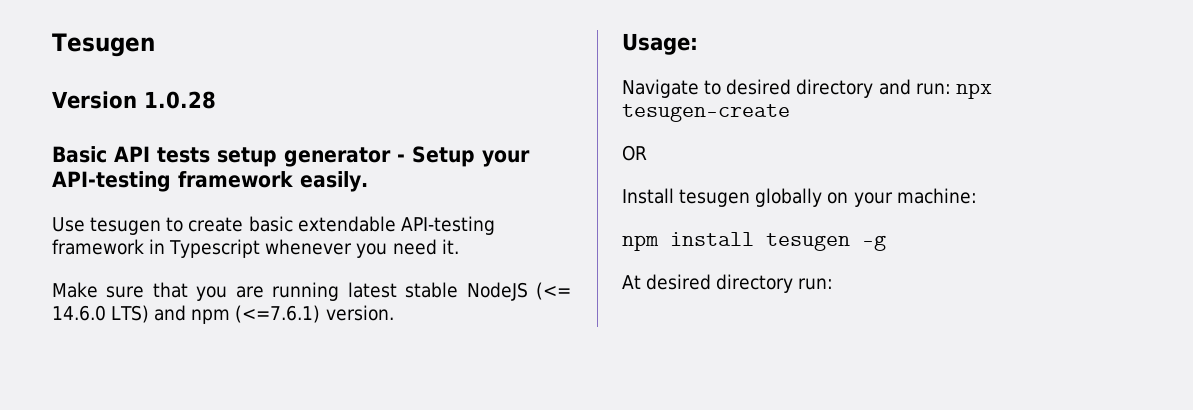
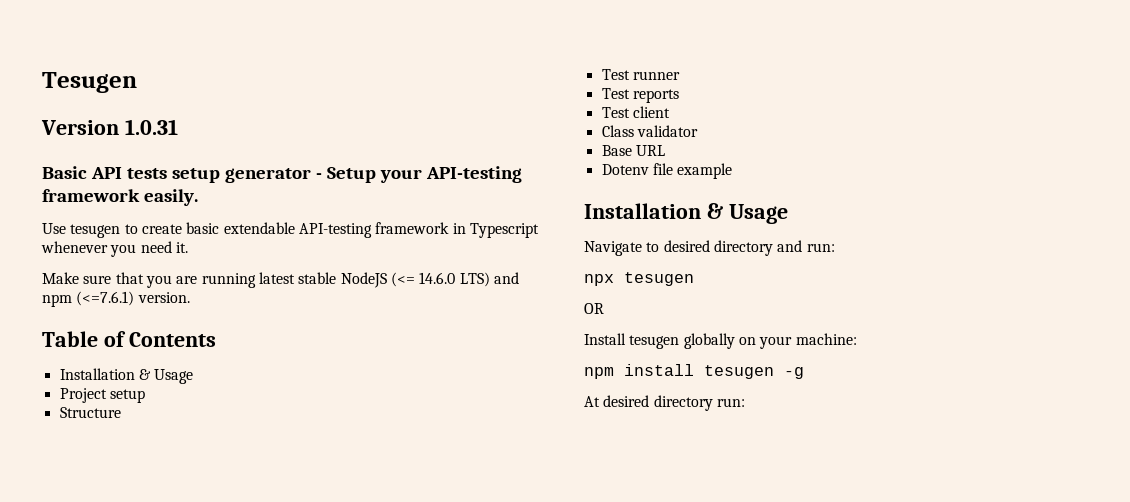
[143,91,216,109] 1.0.28 -> [124,119,178,135] 1.0.31
[622,33,698,55] Usage: -> [42,331,216,347] [59,368,194,384] [59,388,145,403] [59,407,121,418] [601,69,680,80] [601,88,679,103] [601,106,670,118] [601,125,698,137] [601,145,665,156] [601,163,733,179] [584,203,788,224] Table of Contents // Installation & Usage // Project setup // Structure // Test runner // Test reports // Test client // Class validator // Base URL // Dotenv file example // Installation & Usage
[955,83,992,99] [622,104,790,122] npx tesugen-create -> [584,272,694,286] // npx tesugen

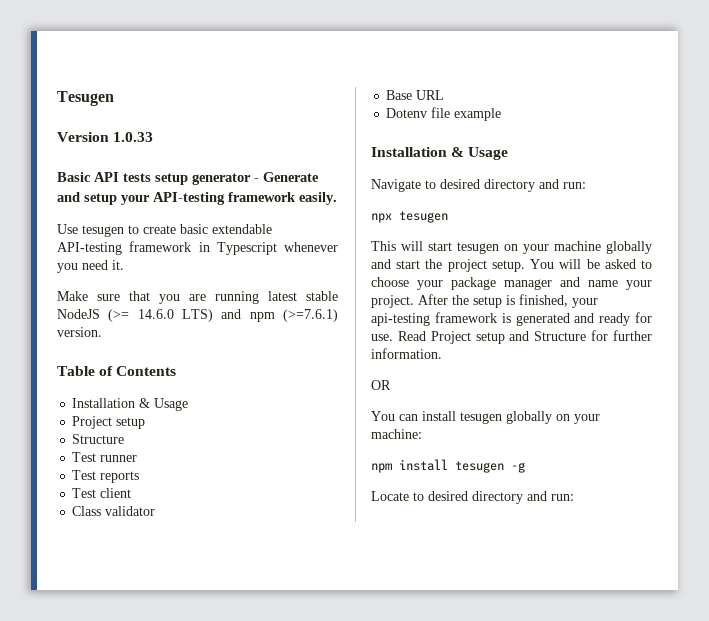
[124,119,178,135] 1.0.31 -> [113,132,154,142] 1.0.33
[326,167,376,183] Setup -> [263,172,319,182] [57,192,117,205] Generate and setup
[390,272,415,287] (<= -> [108,309,130,322] (>=
[76,291,135,306] (<=7.6.1) -> [283,309,338,322] (>=7.6.1)
[584,303,604,314] [584,333,626,345] OR // Install -> [371,241,652,254] [371,259,652,272] [371,277,652,290] [371,294,598,308] [371,312,652,326] [371,330,652,344] [371,348,442,359] [371,380,391,390] [371,411,456,421] This will start tesugen on your machine globally and start the project setup. You will be asked to choose your package manager and name your project. After the setup is finished, your api-testing framework is generated and ready for use. Read Project setup and Structure for further information. // OR // You can install
[584,395,713,411] At desired directory -> [371,491,547,504] Locate to desired directory and

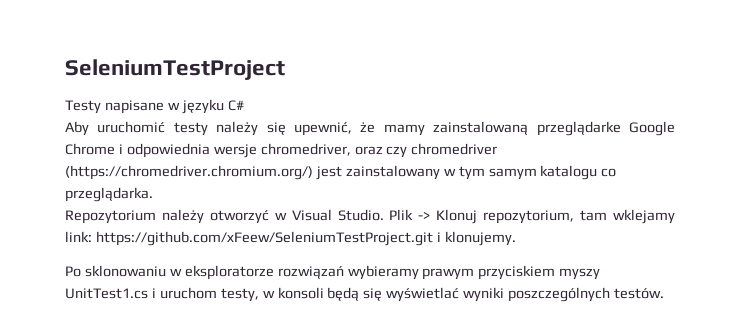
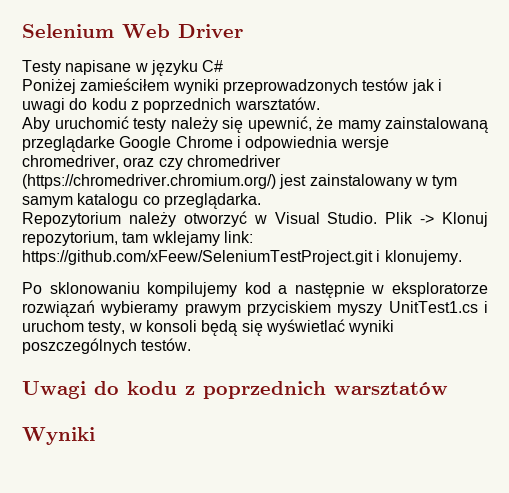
[65,59,285,80] SeleniumTestProject -> [22,24,243,38] Selenium Web Driver
(244, 105) none -> [22,78,442,94] [22,97,320,113] // Poniżej zamieściłem wyniki przeprowadzonych testów jak i uwagi do kodu z poprzednich warsztatów.
(166, 271) none -> [147,282,365,298] kompilujemy kod a następnie
(665, 293) none -> [22,381,448,399] [22,427,95,445] // Uwagi do kodu z poprzednich warsztatów // Wyniki

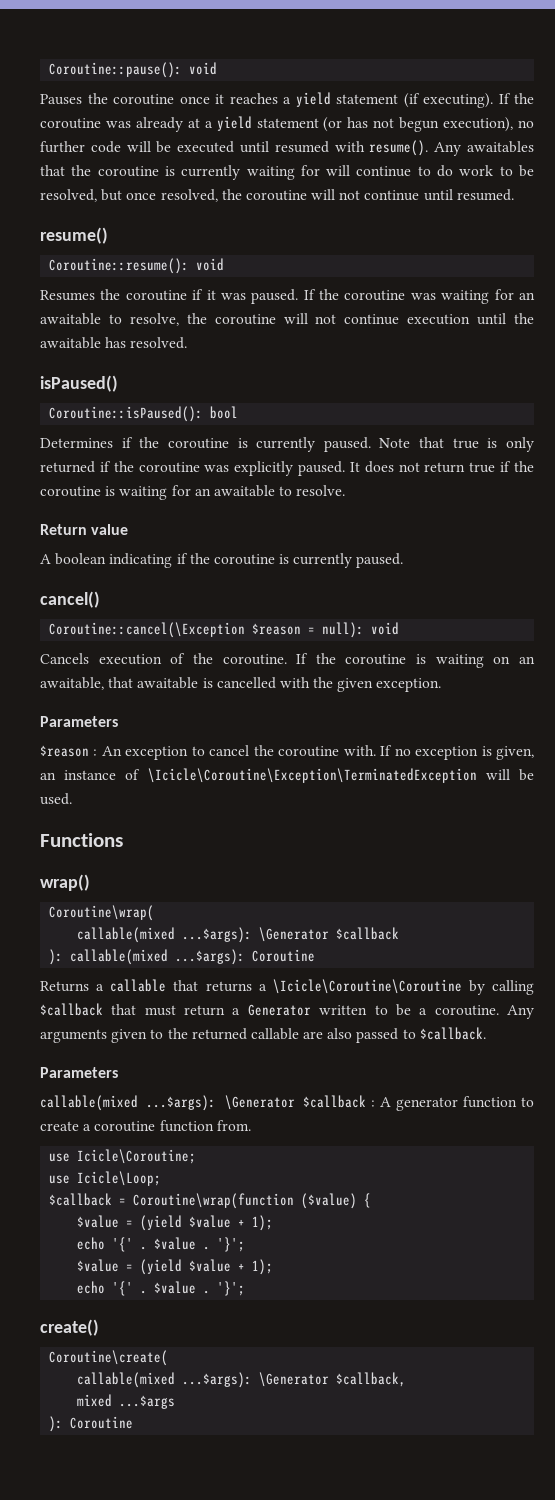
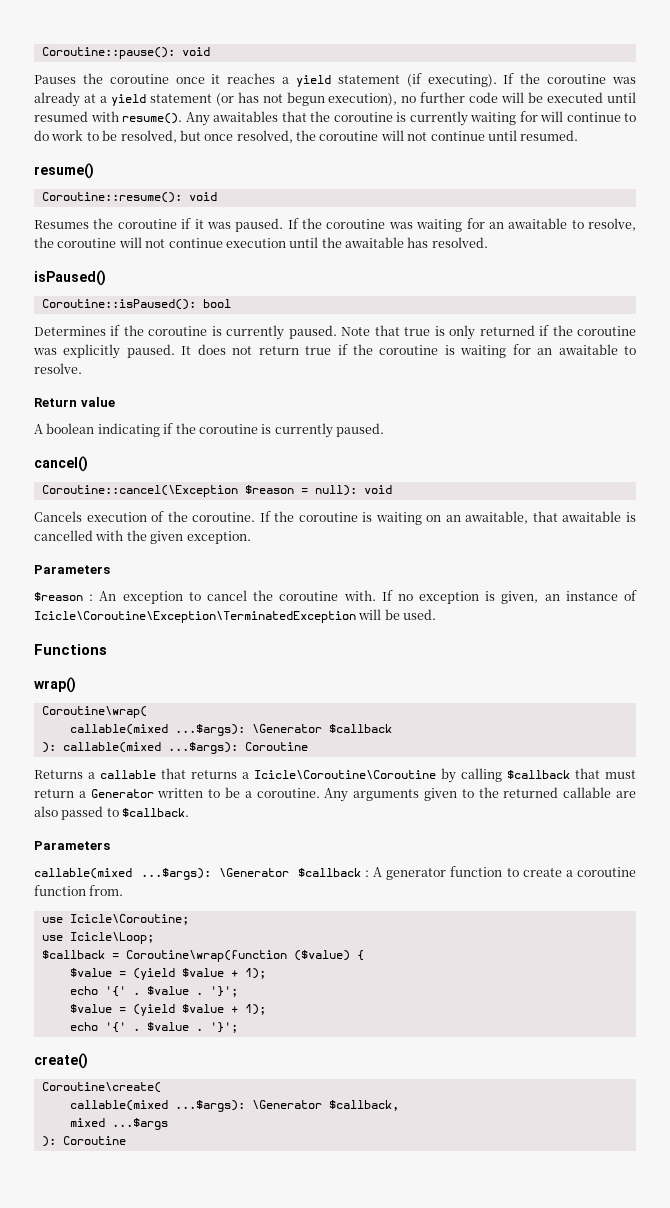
[147,768,477,783] \Icicle\Coroutine\Exception\TerminatedException -> [34,611,356,623] Icicle\Coroutine\Exception\TerminatedException
[272,979,462,994] \Icicle\Coroutine\Coroutine -> [254,770,436,779] Icicle\Coroutine\Coroutine

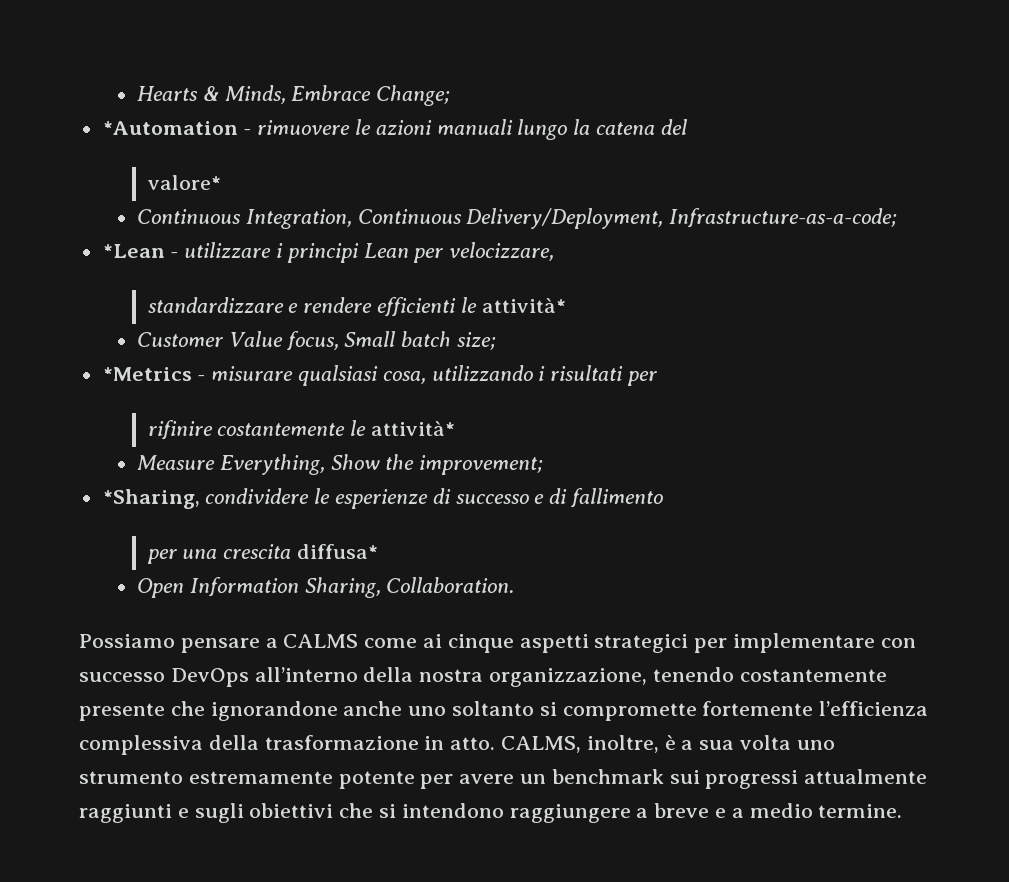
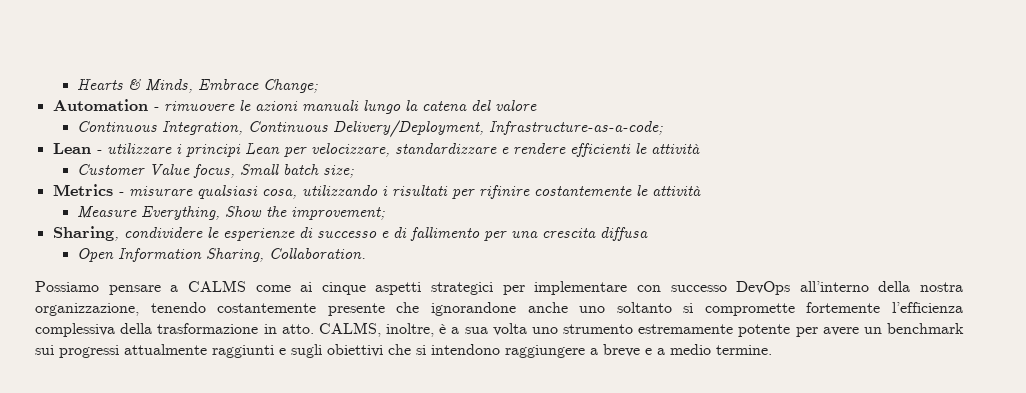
[102,121,238,135] *Automation -> [52,99,148,111] Automation
[147,175,221,190] // valore* -> [494,100,537,111] valore
[102,244,165,258] *Lean -> [52,143,91,154] Lean
(555, 251) // -> (390, 150) none
[481,298,566,313] attività* -> [650,144,700,154] attività
[102,367,192,381] *Metrics -> [52,184,113,196] Metrics
(658, 378) // -> (475, 194) none
[370,421,455,436] attività* -> [651,186,701,196] attività
[102,489,200,509] *Sharing, -> [52,226,119,241] Sharing,
(664, 498) // -> (480, 234) none
[296,544,378,559] diffusa* -> [599,227,648,241] diffusa

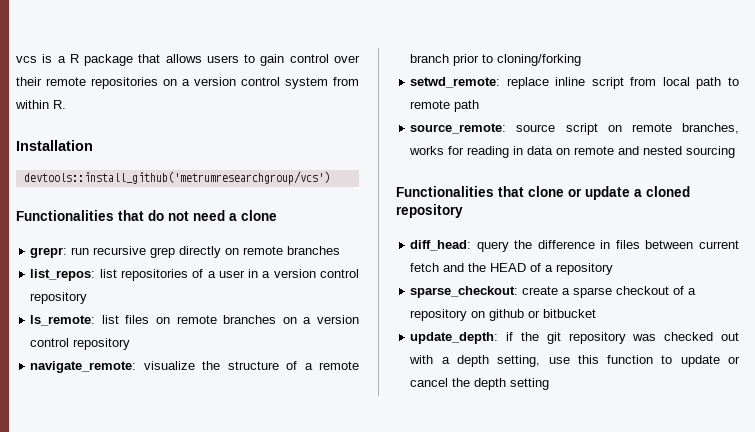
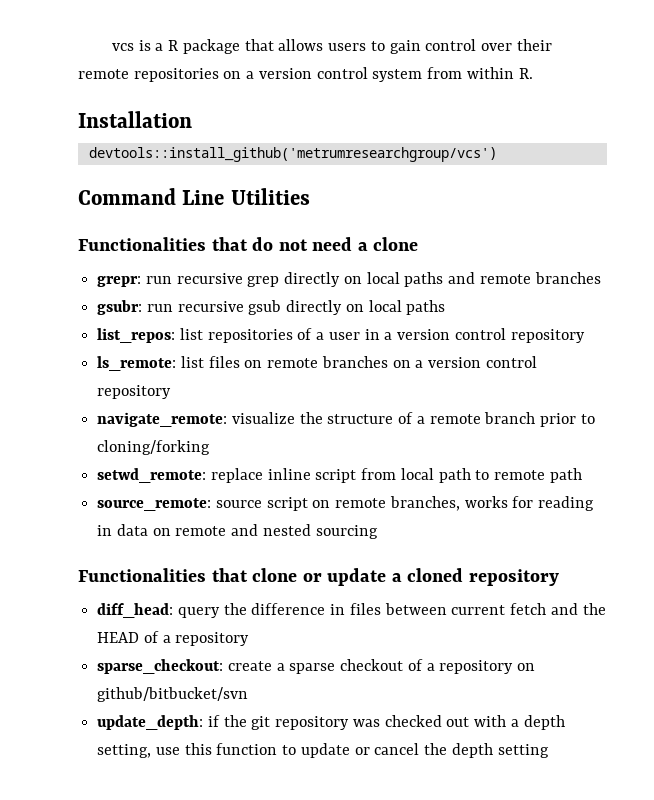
(330, 178) none -> [78,188,310,205] // Command Line Utilities
[243,246,341,255] remote branches -> [366,272,601,287] [97,300,446,315] local paths and remote branches // gsubr: run recursive gsub directly on local paths
[489,309,597,321] github or bitbucket -> [97,687,249,702] github/bitbucket/svn

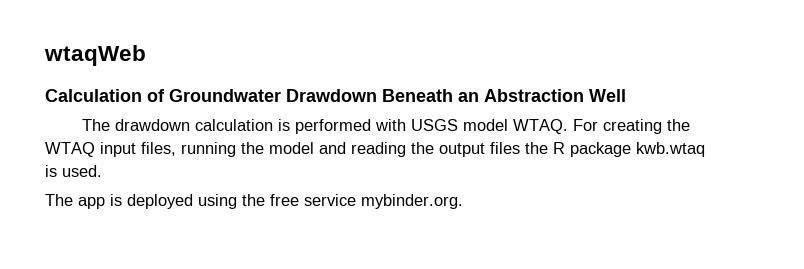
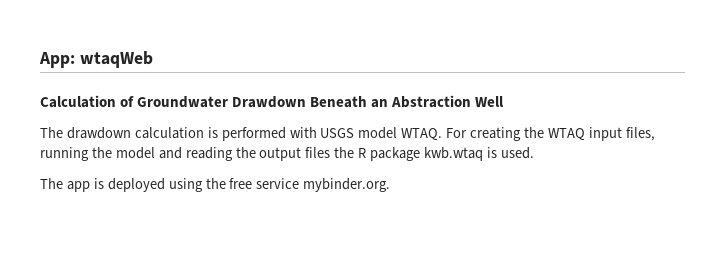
(44, 55) none -> [39,52,75,68] App:

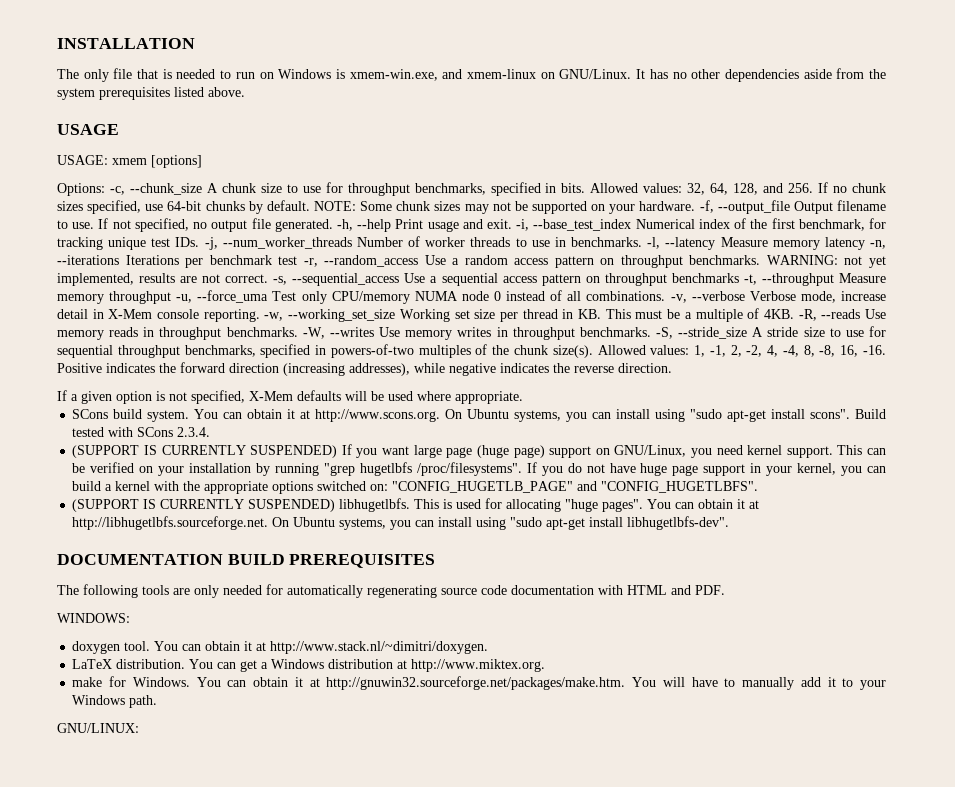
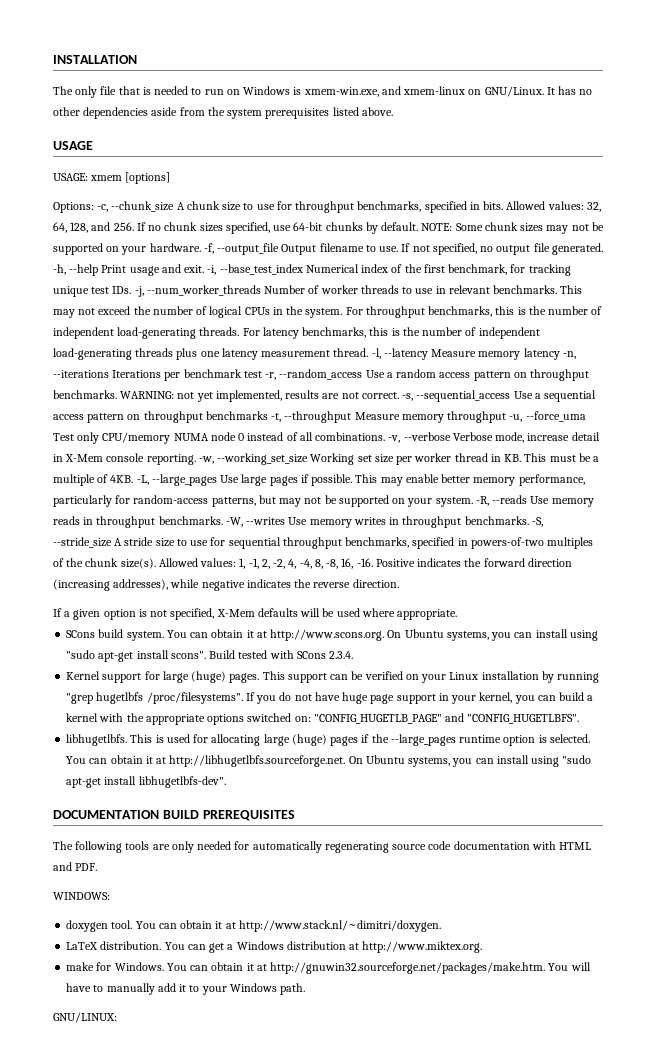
[571,237,643,247] benchmarks. -> [448,285,583,294] [53,306,603,318] [53,327,540,339] [53,348,369,360] relevant benchmarks. This may not exceed the number of logical CPUs in the system. For throughput benchmarks, this is the number of independent load-generating threads. For latency benchmarks, this is the number of independent load-generating threads plus one latency measurement thread.
(518, 317) none -> [414,453,452,462] worker
(794, 314) none -> [136,474,585,486] [53,495,473,507] -L, --large_pages Use large pages if possible. This may enable better memory performance, particularly for random-access patterns, but may not be supported on your system.
[72,444,863,458] (SUPPORT IS CURRENTLY SUSPENDED) If you want large page (huge page) support on GNU/Linux, you need kernel support. This -> [66,671,327,683] Kernel support for large (huge) pages. This support
(185, 471) none -> [449,672,479,680] Linux
[72,499,336,512] (SUPPORT IS CURRENTLY SUSPENDED) -> (580, 719) none
[565,499,644,512] "huge pages". -> [263,734,590,746] large (huge) pages if the --large_pages runtime option is selected.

■ WHAT THE TASK REQUIRES
Figure out how many lines of the material include "Icicle", then reply with the count alone.

■ RESPONSE TO THE EXERCISE
2